2.1. Grundsätzlich sind sämtliche Ansprüche aus einem Unfall gemäß § 55 Abs 1 JN ‑ diese Bestimmung ist nach § 55 Abs 4 JN auch für die Zulässigkeit von Rechtsmitteln maßgebend - zusammenzurechnen ( Gitschthaler in Fasching/Konecny³ § 55 JN Rz 20). Der Wert des Berufungsgegenstands ist der Wert desjenigen Teils des Streitgegenstands, dessen Ausspruch bekämpft wird und der abgeändert oder aufgehoben werden soll (RIS‑Justiz RS0042416). Nur der gesamte Entscheidungsgegenstand des Berufungsgerichts ist für die Beurteilung der Zulässigkeit der Revision maßgebend (RIS‑Justiz RS0042408).
Die Ansprüche des Klägers stehen in einem tatsächlichen und rechtlichen Zusammenhang, weshalb grundsätzlich eine Zusammenrechnung vorzunehmen ist.
2.2. In der Entscheidung 6 Ob 508/91 wurde die sinngemäße Anwendung des § 55 Abs 3 JN auf Fälle der berufungsgerichtlichen Teilentscheidungen beschränkt, in denen nach der Verfahrenslage im Zeitpunkt der Erlassung der angefochtenen Entscheidung noch mit einer weiteren zweitinstanzlichen Entscheidung gerechnet werden muss. Nach Petrasch (ÖJZ 1985, 295 f) dürfe die Zerlegung des Streitgegenstands in Teilurteile nicht willkürlich erfolgen.
Davon ausgehend gilt hier, dass trotz zusammenzurechnender Teilansprüche allein der Entscheidungsgegenstand des ersten Berufungsurteils für die Frage der Zulässigkeit der Revision maßgeblich ist, weil im Zeitpunkt der Fällung dieser Entscheidung noch nicht absehbar war, dass infolge Bewilligung eines Wiedereinsetzungsantrags eine weitere Berufungs-entscheidung erforderlich sein würde.

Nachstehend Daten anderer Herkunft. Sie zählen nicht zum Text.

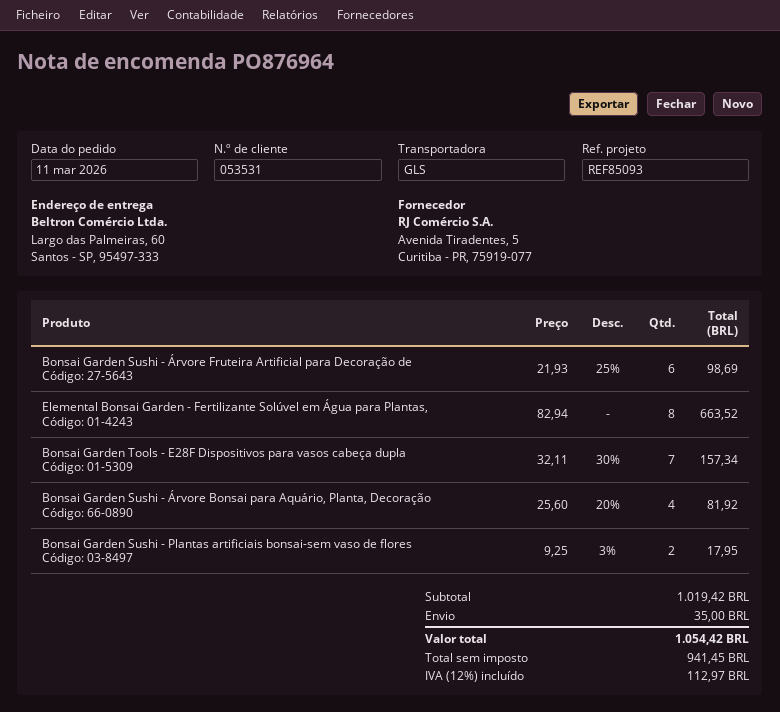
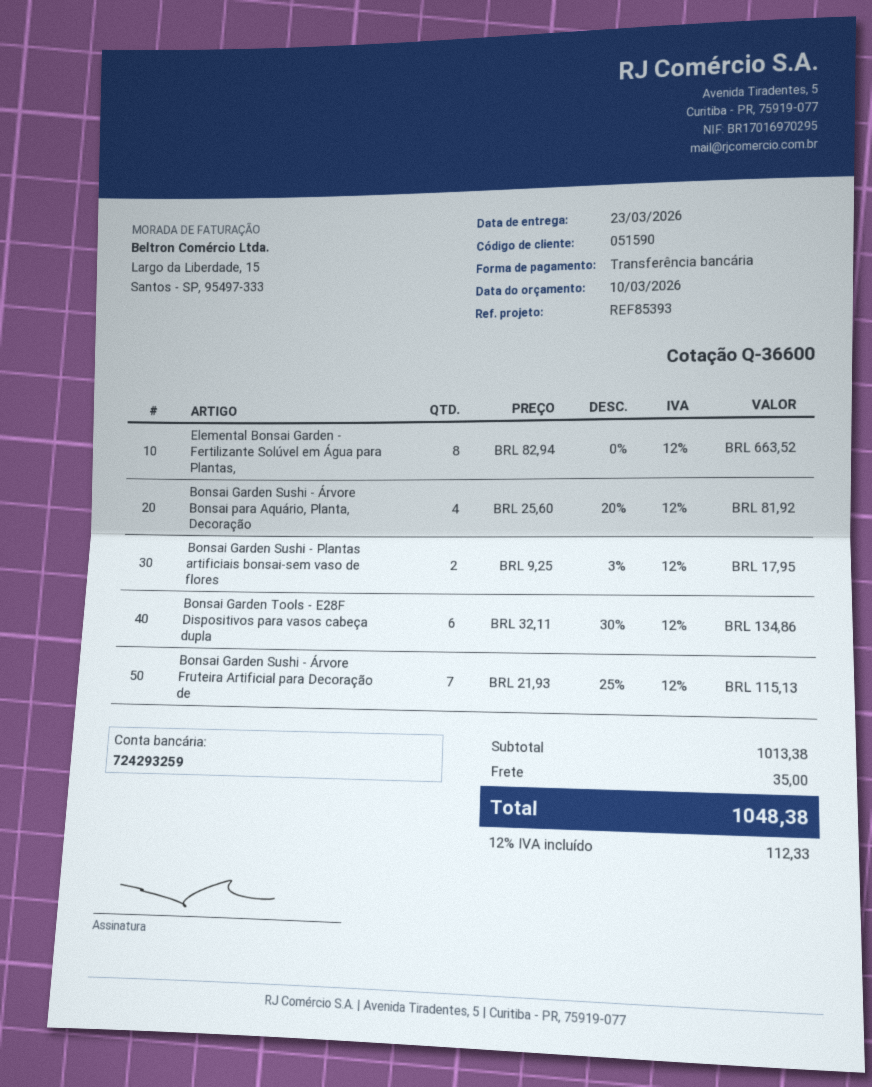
customer number: 053531 -> 051590
reference: REF85093 -> REF85393
Bonsai Garden Sushi - Árvore Fruteira Artificial para Decoração de: 6 x 21.93 - 25% = 98.69 -> 7 x 21.93 - 25% = 115.13
Bonsai Garden Tools - E28F Dispositivos para vasos cabeça dupla: 7 x 32.11 - 30% = 157.34 -> 6 x 32.11 - 30% = 134.86
subtotal: 1019.42 -> 1013.38
tax: 12% = 112.97 -> 12% = 112.33
total: 1054.42 -> 1048.38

2.3. Für das Berufungsurteil vom 30. 9. 2015 folgt daraus, dass lediglich von einem Entscheidungsgegenstand von 28.800 EUR auszugehen ist. Der mit einer ordentlichen Revision verbundene Antrag des Klägers ist nach § 508 Abs 1 ZPO gemäß § 507b Abs 2 ZPO dem Berufungsgericht zur Entscheidung vorzulegen. Die Akten sind anschließend (allenfalls nach Ablauf einer Revisionsbeantwortungsfrist) dem Obersten Gerichtshof zur Entscheidung über die Revision der Beklagten wieder vorzulegen.